Endoscopic spray cryotherapy for genitourinary malignancies: Safety and efficacy in a porcine model Journal Article

Authors: Power, N. E.; Silberstein, J. L.; Tarin, T.; Au, J.; Thorner, D.; Ezell, P.; Monette, S.; Fong, Y.; Rusch, V.; Finley, D.; Coleman, J. A.

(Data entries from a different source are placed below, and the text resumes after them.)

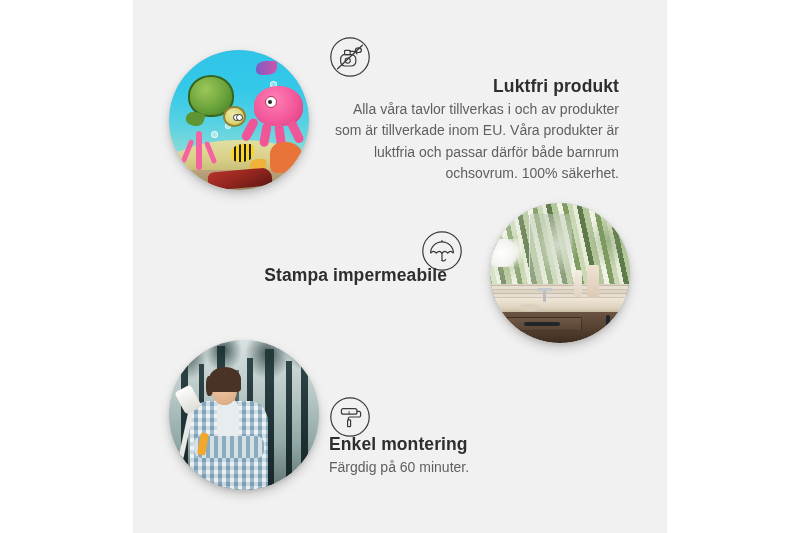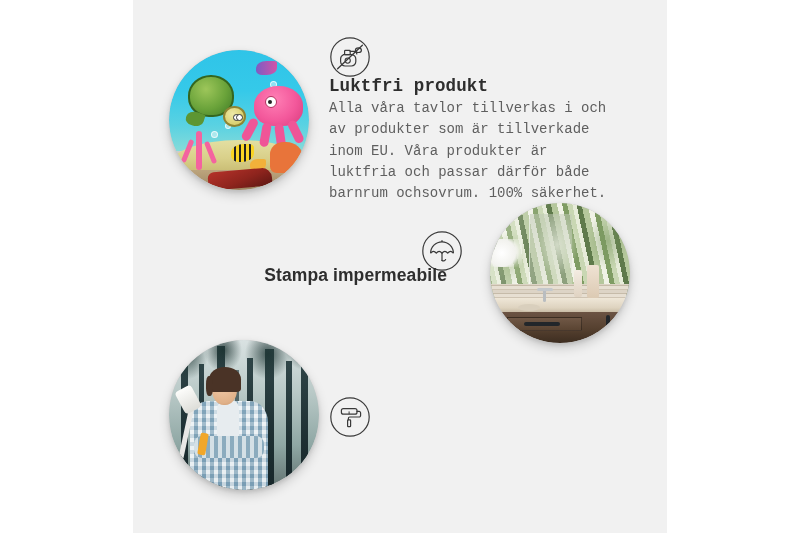--- a/index.html
+++ b/index.html
@@ -333,21 +333,21 @@
     margin: 0;
   }
   .fbody {
     font-size: 14px;
     line-height: 1.52;
     color: #5f5f5f;
     margin: 2px 0 0 0;
   }
 
   
-  .f1-text { position: absolute; left: 196px; top: 76px; width: 290px; text-align: left; font-family: Liberation Mono, monospace; }
+  .f1-text { position: absolute; left: 196px; top: 76px; width: 290px; text-align: right; }
   
   .f2-text { position: absolute; left: 44px; top: 265px; width: 270px; text-align: right; }
   
   .f3-text { position: absolute; left: 196px; top: 434px; width: 260px; text-align: left; }
 
   .icon-1 { left: 196px; top: 36px; }
   .icon-2 { left: 288px; top: 230px; }
   .icon-3 { left: 196px; top: 396px; }
 </style>
 </head>
@@ -486,15 +486,19 @@
     <div class="icon-circle icon-3">
       <svg width="42" height="42" viewBox="0 0 42 42" aria-hidden="true">
         <circle cx="21" cy="21" r="19.2" fill="none" stroke="#3a3a3a" stroke-width="1.2"></circle>
         <rect x="12.4" y="12.6" width="15.6" height="5.6" rx="2.0" fill="none" stroke="#3a3a3a" stroke-width="1.2"></rect>
         <path d="M28.0 15.4 h2.1 a1.5 1.5 0 0 1 1.5 1.5 v2.6 a1.5 1.5 0 0 1 -1.5 1.5 h-9.4 a1.3 1.3 0 0 0 -1.3 1.3 v1.4" fill="none" stroke="#3a3a3a" stroke-width="1.2" stroke-linecap="round" stroke-linejoin="round"></path>
         <rect x="18.6" y="23.8" width="3.0" height="6.8" rx="0.7" fill="none" stroke="#3a3a3a" stroke-width="1.2"></rect>
         <line x1="20.1" y1="18.2" x2="20.1" y2="15.4" stroke="#3a3a3a" stroke-width="1.0"></line>
       </svg>
     </div>
 
+    <div class="f3-text">
+      <p class="ftitle">Enkel montering</p>
+      <p class="fbody">Färgdig på 60 minuter.</p>
+    </div>
 
   </div>
 </div>
 
 </body></html>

Article Title: Endoscopic spray cryotherapy for genitourinary malignancies: Safety and efficacy in a porcine model
Abstract: Objective: To examine the effects and safety of using endoscopic spray cryotherapy (ESC) on bladder, ureteral, and renal pelvis urothelium in a live porcine model. Subjects and methods: ESC treatments were systematically applied to urothelial sites in the bladder, ureter, and renal pelvis of eight female Yorkshire swine in a prospective trial. Freeze-thaw cycles ranged from 5 to 60 s/cycle for one to six cycles using a 7 French cryotherapy catheter. Tissue was evaluated histologically for treatment-related effects. Acute physiologic effects were evaluated with pulse oximetry, Doppler sonography, and postmortem findings. Results: In bladder, treatment depth was inconsistent regardless of dose, demonstrating urothelial necrosis in one, muscularis propria depth necrosis in two, and full thickness necrosis in all remaining samples. In ureter, full thickness necrosis was seen in all samples, even with the shortest spray duration (5 s/cycle for six cycles or 30 s/cycle for one cycle). Treatment to the renal pelvis was complicated by adiabatic gas expansion of liquid nitrogen to its gaseous state, resulting in high intraluminal pressures requiring venting to avoid organ perforation, even at the lowest treatment settings. At a planned dose of 5 s/cycle for six cycles of the first renal pelvis animal, treatment was interrupted by sudden and unrecoverable cardiopulmonary failure after three cycles. Repeated studies replicated this event. Ultrasound and immediate necropsy confirmed the creation of a large gaseous embolism and reproducible cardiopulmonary effects. Conclusion: ESC in a porcine urothelial treatment model results in full-thickness tissue necrosis in bladder, ureter, and renal pelvis at a minimal treatment settings of 5 s/cycle for six cycles. Adiabatic gas expansion may result in fatal pyelovenous gas embolism and collateral organ injury, as seen in both animals receiving treatment to the renal pelvis in this study. These results raise safety concerns for use of ESC as a treatment modality in urothelial tissues with current device settings. © 2012 The Author(s).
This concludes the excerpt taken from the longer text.